On 8/13/07, Jens Müller <jens.mueller@ira.uka.de> wrote:
Aaron Windsor wrote:
When I'm saying "BidirectionalGraph", I'm talking about the concept (http://www.boost.org/libs/graph/doc/BidirectionalGraph.html), which can be modeled by both undirected and directed graphs. When you're saying "bidirectional graph", it seems to me that you're talking about a directed graph that models the BidirectionalGraph concept (an adjacency_list with the bidirectionalS property selector is such a graph). But undirected graphs can also model the BidirectionalGraph concept (for example, an adjacency_list with the undirectedS property selector).

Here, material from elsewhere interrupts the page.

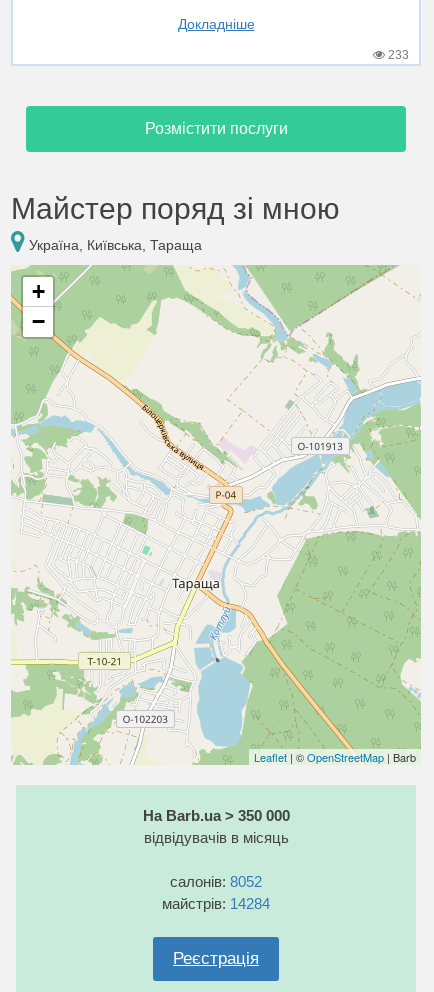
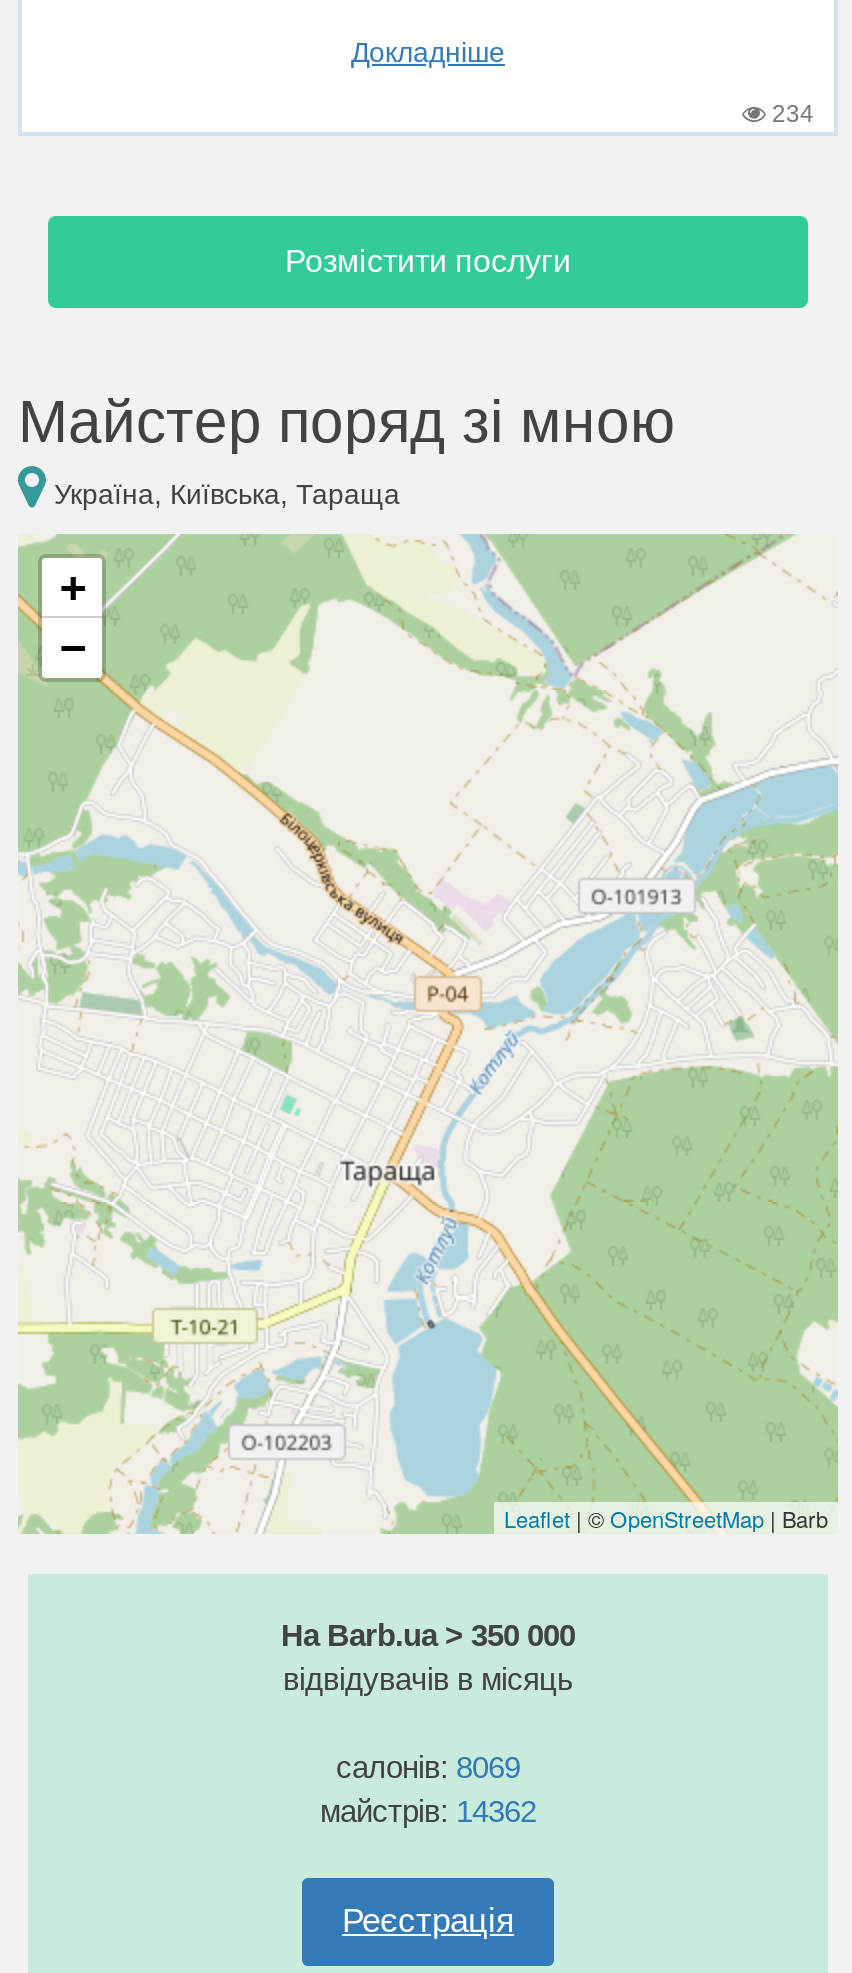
[385,48,409,62] 233 -> [766,100,814,128] 234
[170,873,262,890] салонів: 8052 -> [336,1750,520,1784] салонів: 8069
[162,895,270,912] майстрів: 14284 -> [320,1794,536,1828] майстрів: 14362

The planarity test/embedding algorithms require an undirected graph that models the concepts VertexAndEdgeListGraph and IncidenceGraph (both described here: http://www.boost.org/libs/graph/doc/graph_concepts.html). Furthermore, BidirectionalGraph is a refinement of IncidenceGraph, so if you have an undirected graph that models BidirectionalGraph and VertexAndEdgeListGraph, that will work as well. But it must be an undirected graph.
Hmm, ok, I think I got it. Would it be possible to treat directed graphs as well? After all, a directed graph is conceptually the same as an undirected graph with additional edge labels designating source and target ...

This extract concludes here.